*What is required*. Collect from the data below each line with "directory".

*The data*.
· · · · · · ·

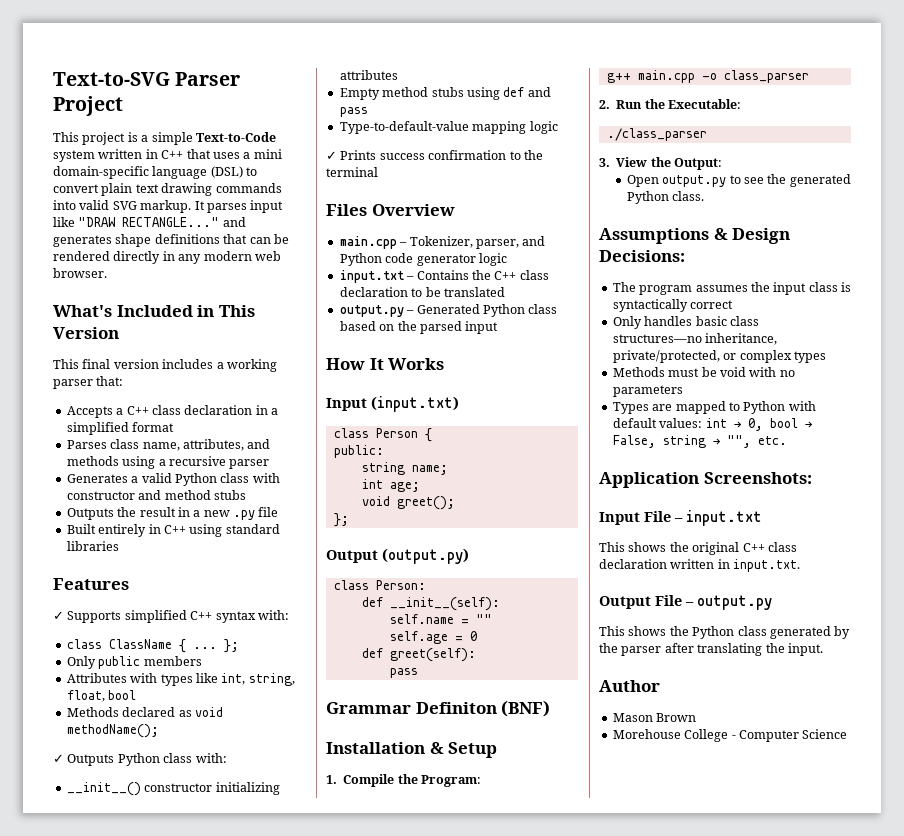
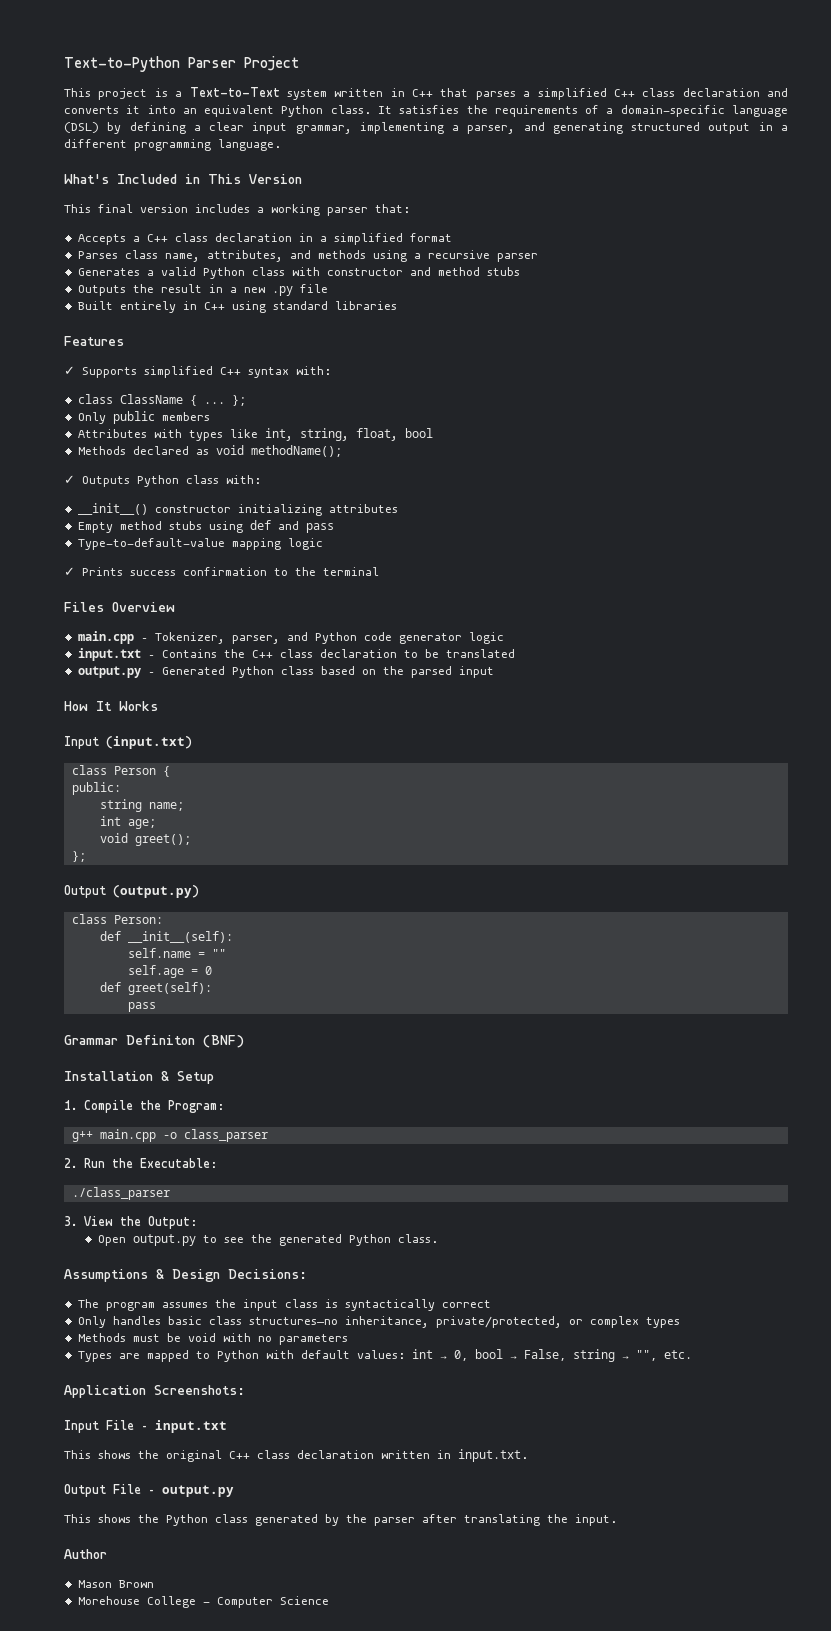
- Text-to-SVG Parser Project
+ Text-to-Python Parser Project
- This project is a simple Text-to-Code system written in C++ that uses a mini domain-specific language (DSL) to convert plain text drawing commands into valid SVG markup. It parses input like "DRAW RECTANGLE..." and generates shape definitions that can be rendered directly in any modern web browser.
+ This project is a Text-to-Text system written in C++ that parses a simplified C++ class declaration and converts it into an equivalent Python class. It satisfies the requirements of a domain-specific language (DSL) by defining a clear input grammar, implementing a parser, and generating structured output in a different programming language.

· · · · · · ·

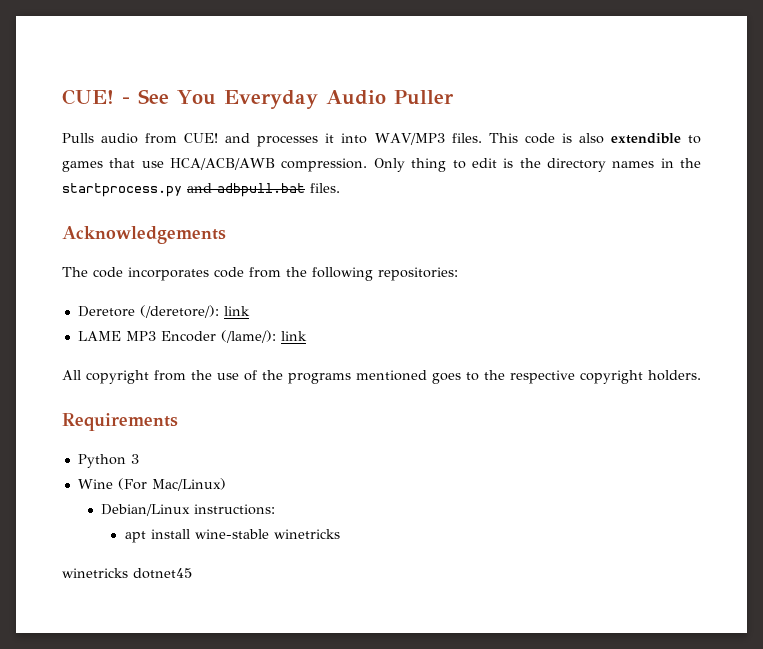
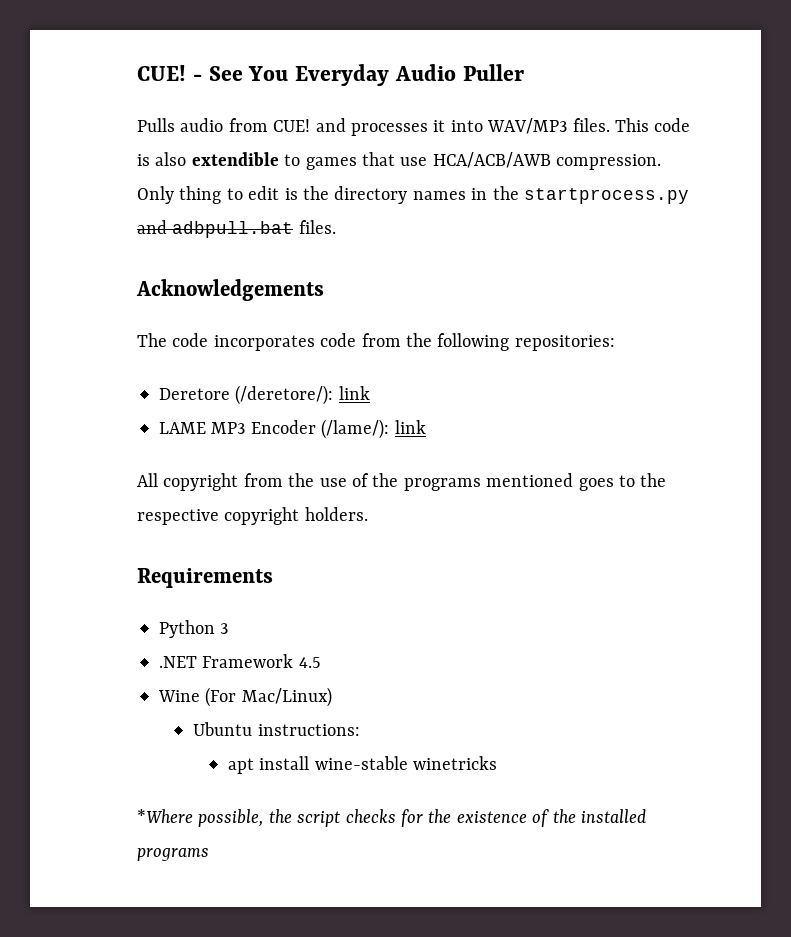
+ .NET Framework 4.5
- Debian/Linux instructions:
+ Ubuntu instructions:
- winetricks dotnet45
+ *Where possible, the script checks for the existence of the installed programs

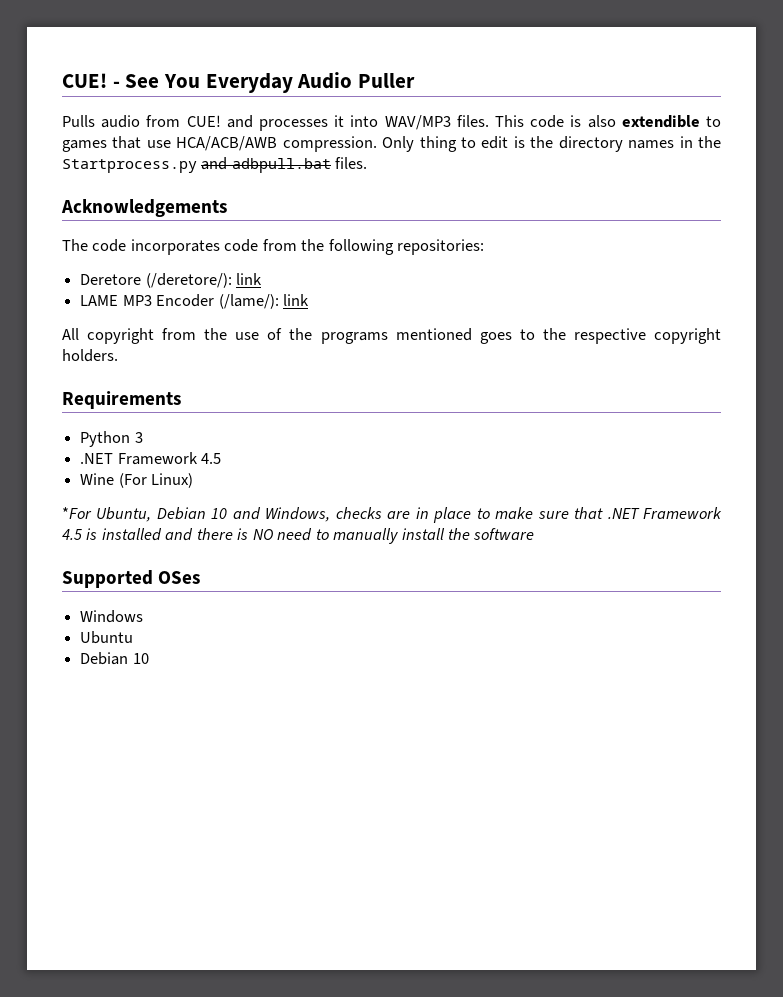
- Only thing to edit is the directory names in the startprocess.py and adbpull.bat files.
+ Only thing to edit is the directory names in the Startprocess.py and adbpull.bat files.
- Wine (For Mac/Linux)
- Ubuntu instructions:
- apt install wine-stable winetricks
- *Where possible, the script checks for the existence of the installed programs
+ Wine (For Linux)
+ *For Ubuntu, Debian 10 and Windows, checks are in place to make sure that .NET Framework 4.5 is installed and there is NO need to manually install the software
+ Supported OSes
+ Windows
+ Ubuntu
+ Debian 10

· · · · · · ·

*Solution to the problem*.
- Only thing to edit is the directory names in the startprocess.py and adbpull.bat files.
+ Only thing to edit is the directory names in the Startprocess.py and adbpull.bat files.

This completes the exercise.